Category Archives: Tip Sheets

Give it a Try: Twitter Chats

I’m getting ready to try my hand at my first opportunity to co-host a Twitter Chat and I wanted to make a brief guide for some of my colleagues who might have never taken part in a Twitter Chat before!    So this guide assumes first that you have a Twitter Account.  If you are brand new to Twitter, a better place to start is here:  http://cybraryman.com/twitterforbeginners.html.  Otherwise, follow these steps and tips to make a Twitter Chat a good experience:

  1.  Use a third-party app to help manage the “flow” of information during the chat.  I like, HootSuite but TweetDeck is also good.  These tools both have both app versions and desktop versions.  I prefer to work from my laptop AND iPad during a chat!  Once you choose one of the above tools, set up a column to follow the hashtag of the chat you’ll be participating in.  This filters out all the other Tweets and allows you to focus on just the relevant information at the time the chat takes place.
  2.  Understand the lingo and shorten words where you can to save characters.  Otherwise you won’t be able to fit your comments into 140 characters.   Ss = students, Ts= teachers, convo = conversation use the ampersand (&) and drop a few vowels where it won’t make the word impossible to read:  frm = from, f/ = for  Think about how you took notes in your college classes and shorten things up in logical ways!
  3. Questions will come out with a label:  Q1, Q2, Q3, Q4 and you should respond to questions with answers with corresponding labels:  A1, A2, A3, A4.  If you forget an post with it…not to worry this happens occasionally and others will still be able to tell what you’re responding to most of the time.
  4. MOST important tip:  If you respond, be sure to include the hashtag of the chat so that others following it will see your contribution!  #CSedChat is hashtag I’ll be adding to the end of each of my tweets during the chat I’m helping to moderate!  It will be in each question and each answer!  (Bonus:  after the chat, I can still search for tweets that were made using that hashtag and find them all when I have more time to look through the resources!)
  5. Lurking is ok…jump in and watch if you’re too scared to contribute.  That’s a fine way to start!  But don’t be shy about sharing your expertise!
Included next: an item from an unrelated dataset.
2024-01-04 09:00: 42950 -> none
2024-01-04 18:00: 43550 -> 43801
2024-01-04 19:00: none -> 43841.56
Adobe Voice iPad App: A Tip Sheet

image of tip sheet

As part of our district’s emphasis on college and career readiness for our students, in a few weeks all teachers are going to get a 1/2 day to visit local businesses to learn more about how their content and/or the “soft skills” we teach students are applicable to today’s employers.  Following the visit, we are expected to create a digital artifact of our visit.  I’ve been brainstorming all the cool ways these visits could be documented, and I’ve created a tip sheet for a fairly new  free app that I’ve been experimenting with and plan to use to document my own visit for the day:  Adobe Voice.  I’ve created a tip sheet for new users of Adobe Voice that can be downloaded from this link:  Adobe Voice Tip Sheet.  The screen shot in this post is of my tip sheet.
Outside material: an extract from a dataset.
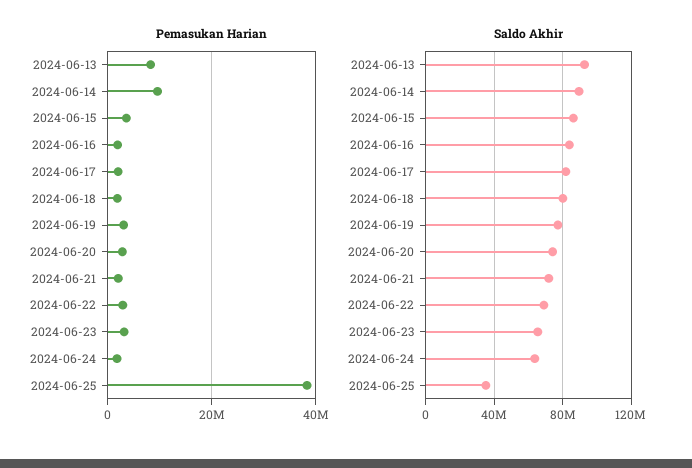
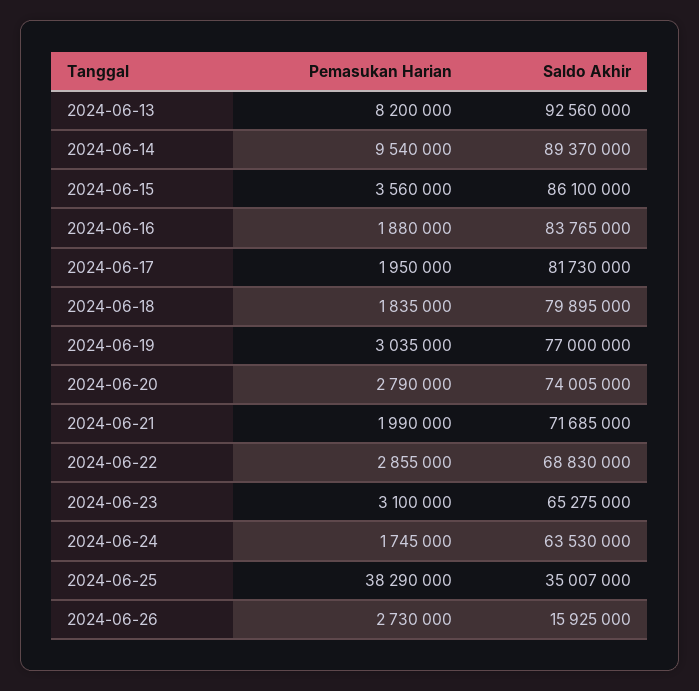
Pemasukan Harian, 2024-06-26: none -> 2730000
Saldo Akhir, 2024-06-26: none -> 15925000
Adobe Voice allows the user to insert  images of their own OR icons from their vast library, then record audio narration over the top.  Multiple images can be added to tell a story and the app even has its own background music and themes to choose from.  Once you’re done the app saves directly down to your photo library on your iPad as movie file . . . that’s right . . . a movie file!!  How cool is that?   (I just had a little flash back to my old Windows Photostory days, only Adobe Voice is way easier!!)